En réponse à la lettre ouverte publiée par M.Filiu sur Rue 89

Je ne te connais pas mais tu m’as interpellé dans un article ou tu me tutoyais car j’avais tiré une balle en caoutchouc sur ton fils.

En fait, je ne suis pas policier et je n’étais pas à Ras Al-amoud quand ton fils a été blessé mais je me suis fait le porte-parole de ce policier que tu interpelles

Pour faciliter le dialogue, j’ai décidé de te tutoyer aussi car en Israël nous n’avons de voussoiement.

Ton fils Diego a 18 ans, l’âge auquel au lieu de faire du bénévolat pour des pauvres, j’ai dû m’engager à l’armée car mon existence et celle de mon pays est menacée.

Tu me reproches de venir dans certains quartiers botté et casqué, un signe d’occupation selon toi mais les policiers dans ton pays ne portent-ils pas de casques ?

Les bottes, j’ai bien compris la « fine » allusion que tu ne tentes pas de cacher vu que tu évoques tout de suite l’occupation de la ville sainte par mon Etat.

Pendant plus de 2.000 ans, mes ancêtres ont rêvé de retourner sur leur terre et ont prié vers le Mont Zion, dans l’espoir de créer un état indépendant, un Etat comme toutes les nations du monde ont droit.

Le peuple juif est revenu dans sa capitale historique, cœur de la foi juive, tout en laissant ses habitants non-juifs bénéficier des mêmes droits y compris de la liberté de culte pour les musulmans sur le lieu le plus saint du judaïsme et pour les chrétiens dans les nombreuses églises existantes.

Ton fils a été blessé durant la « nuit du destin », celle ou Mahomet a reçu le Coran et tu me reproches de ne pas y croire (tout comme toi) mais contrairement à toi, j’ai du respect pour la foi des autres religions et pour moi, cette nuit qui se veut selon la tradition musulmane, la nuit ou le ciel est calme, aurait pu se terminer autrement.
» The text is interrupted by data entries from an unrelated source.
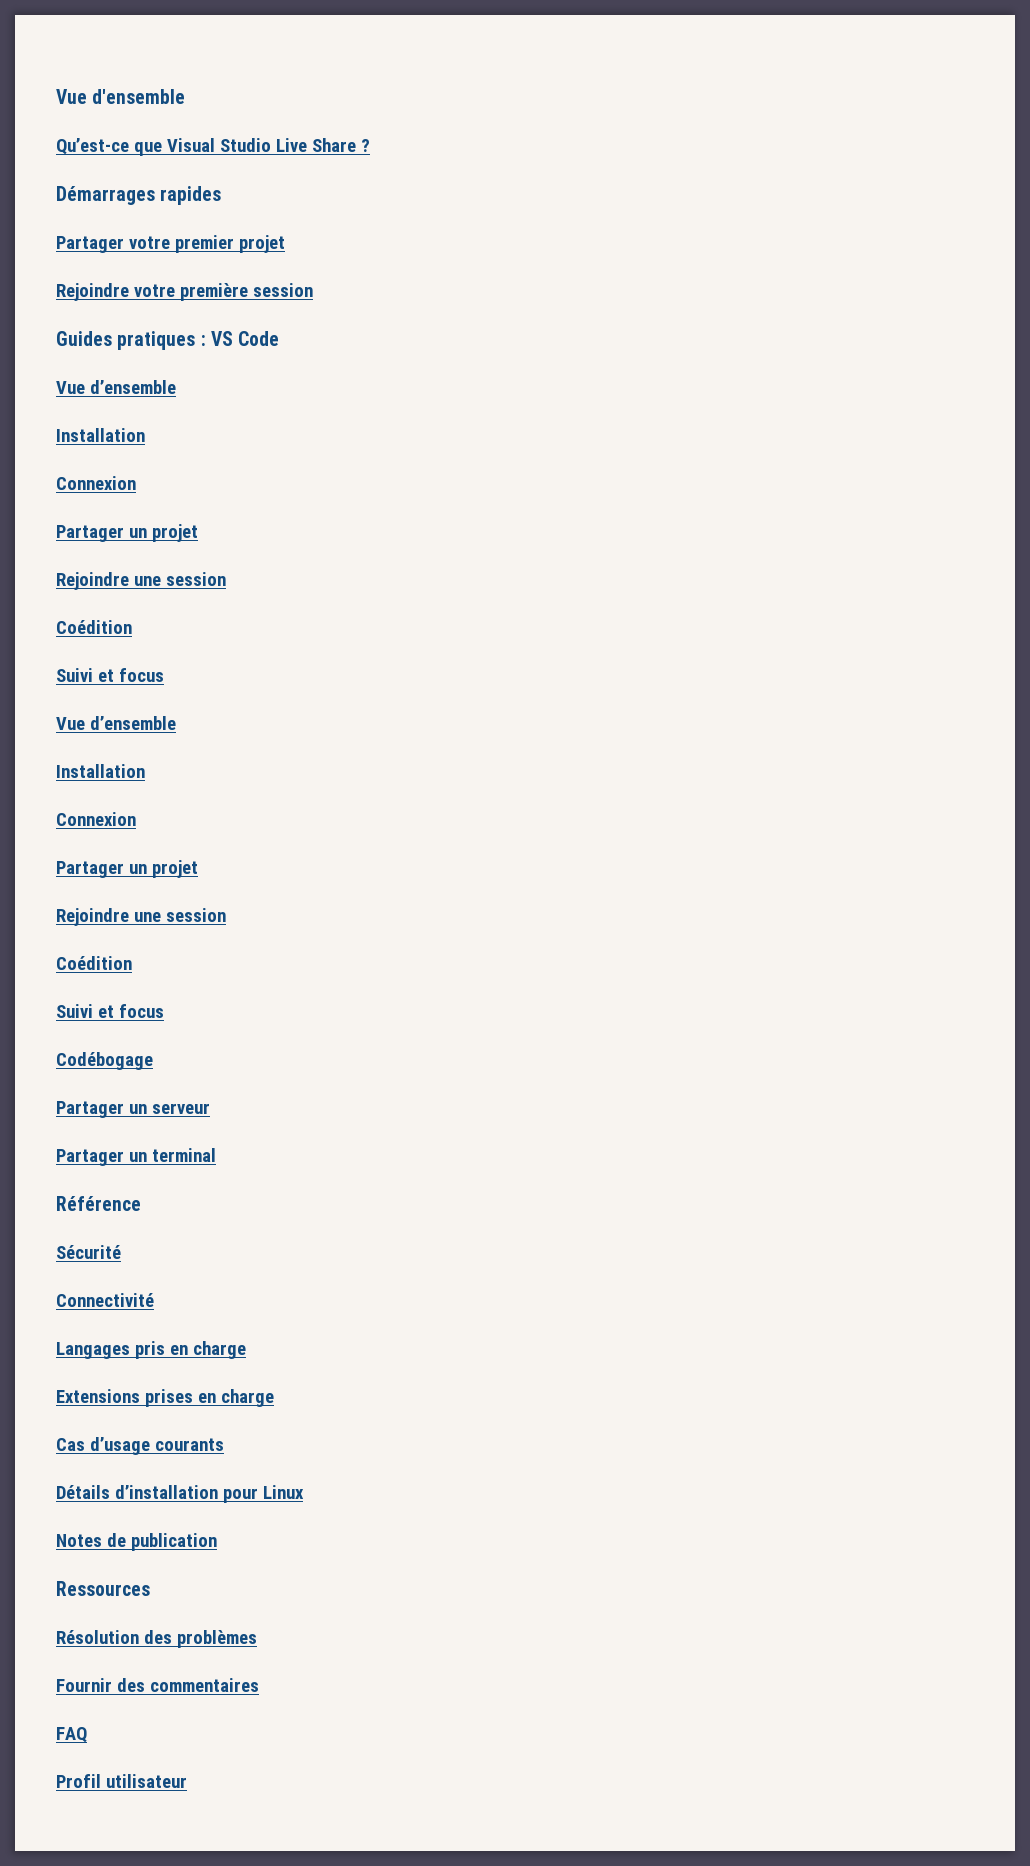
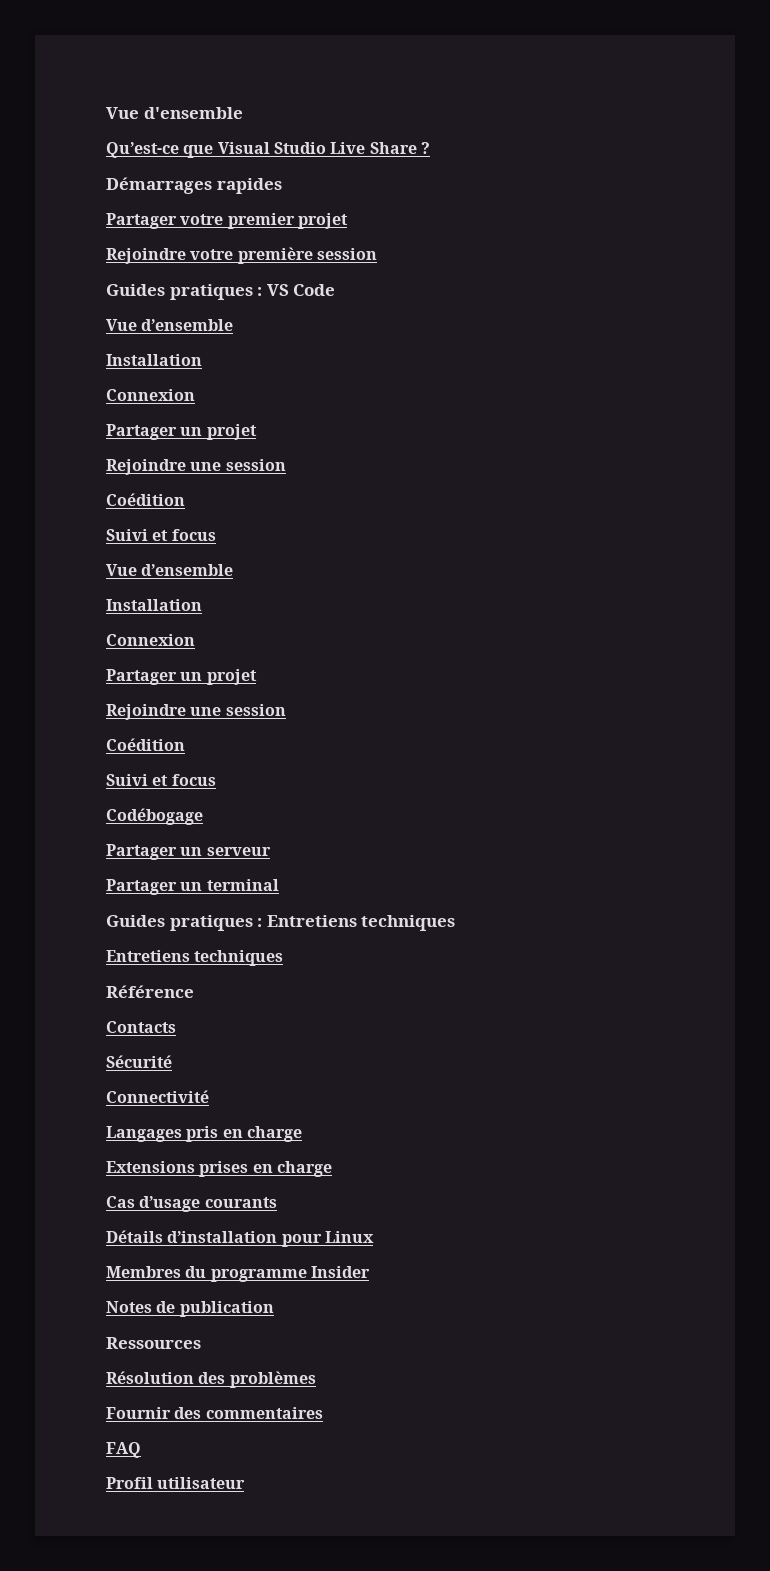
(216, 1155) none -> [106,915,456,931] [106,950,284,966] // Guides pratiques : Entretiens techniques // Entretiens techniques
(141, 1203) none -> [106,1021,176,1033] // Contacts
(304, 1492) none -> [106,1266,370,1282] // Membres du programme Insider

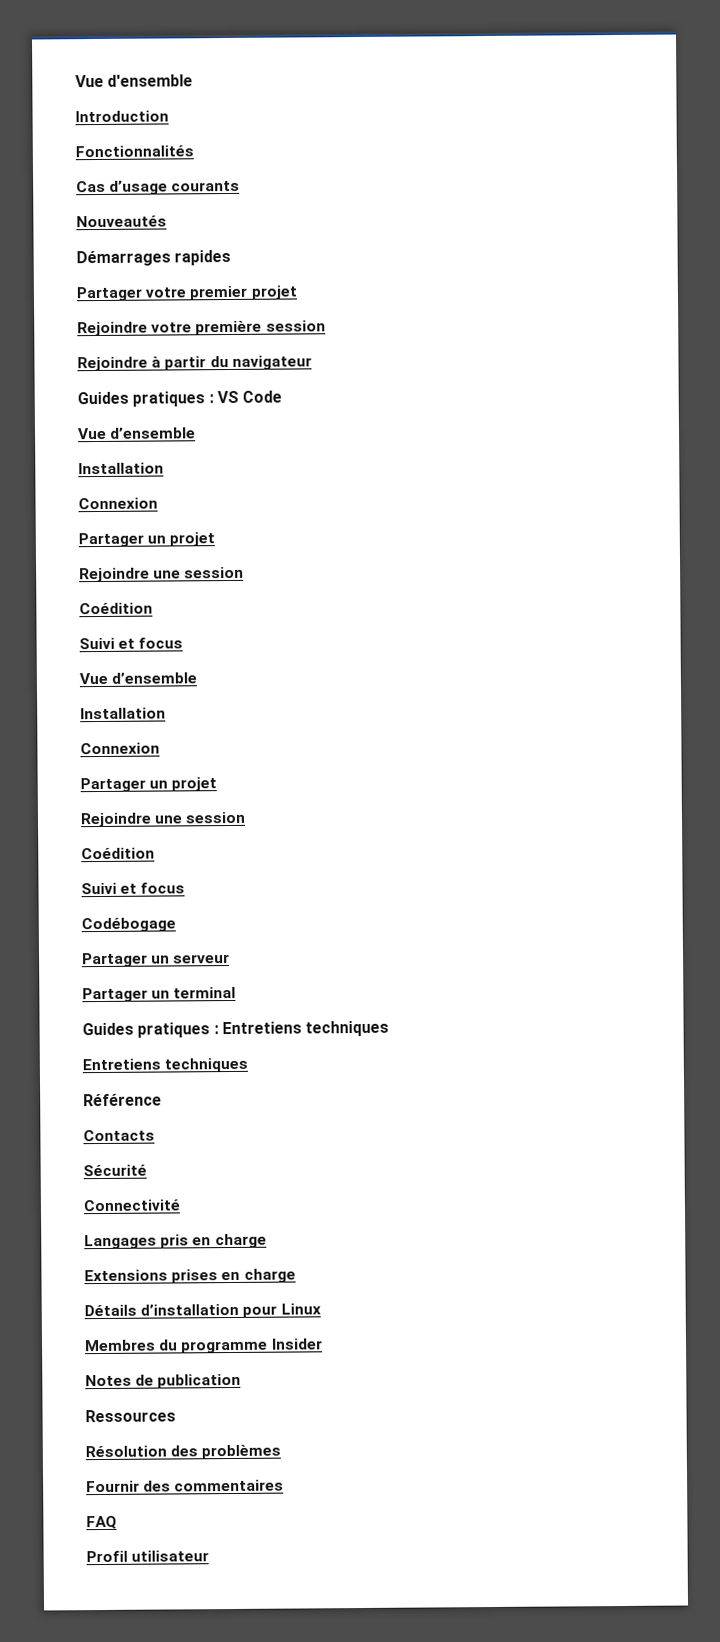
[106,107,243,119] [106,142,430,158] Vue d'ensemble // Qu’est-ce que Visual Studio Live Share ? -> [75,74,194,88] [75,110,169,123] [75,145,194,158] [76,180,241,195] [76,215,167,228] Vue d'ensemble // Introduction // Fonctionnalités // Cas d’usage courants // Nouveautés
(377, 254) none -> [77,355,312,372] // Rejoindre à partir du navigateur
[106,1196,277,1212] // Cas d’usage courants -> (296, 1275) none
« Ce soir-là, Gaza brûlait depuis déjà deux semaines. Alors ton Etat a décidé d’interdire l’accès à l’esplanade des Mosquées de Jérusalem », je voudrai corriger cette affirmation.

Ce soir-là, un pays entier, Israël vivait dans la peur des roquettes et des tunnels d’attaque du Hamas, un mouvement islamiste et terroriste qui appelle à la destruction de mon Etat.

L’interdiction pour certains (tu ne précises pas que seuls les jeunes ne pouvaient pas avoir accès au site) de se rendre sur place a été décidée par la police israélienne suite à des menaces de troubles.

Dans quel pays démocratique, on autorise des manifestations violentes contre l’Etat ?

Quand les pierres et les bouteilles incendiaires de certains jeunes arabes de la ville sainte ont blessé et tué des Israéliens, tu est resté silencieux, pourquoi ?

La réponse est simple, tu refuses tout simplement d’admettre que la présence du peuple juif sur cette terre est légitime et tu parles d’occupation quand tu vois des policiers israéliens assurer l’ordre dans la capitale de cet Etat que tu abhorres.

La Maison d’Abraham ou ton fils Diego a fait son stage est un havre de paix à Jérusalem, un lieu qui aide les pèlerins et les pauvres de la ville mais aussi un lieu de dialogue entre Juifs, musulmans et chrétiens.

Il a été blessé par une balle en caoutchouc durant une manifestation violente de jeunes habitants de la ville qui soutenaient le Hamas et appellent à la destruction de l’Etat d’Israël.

Je déplore cet incident mais sa vie n’était pas en danger comme il l’a témoigné lui-même.

Je t’invite à venir dans cette ville complexe et voir la réalité au lieu de débiter des clichés anti-israéliens qui n’apportent pas beaucoup à la cause de la paix, si tu as le temps entre l’écriture de chansons de propagande et d’analyses boiteuses sur la situation.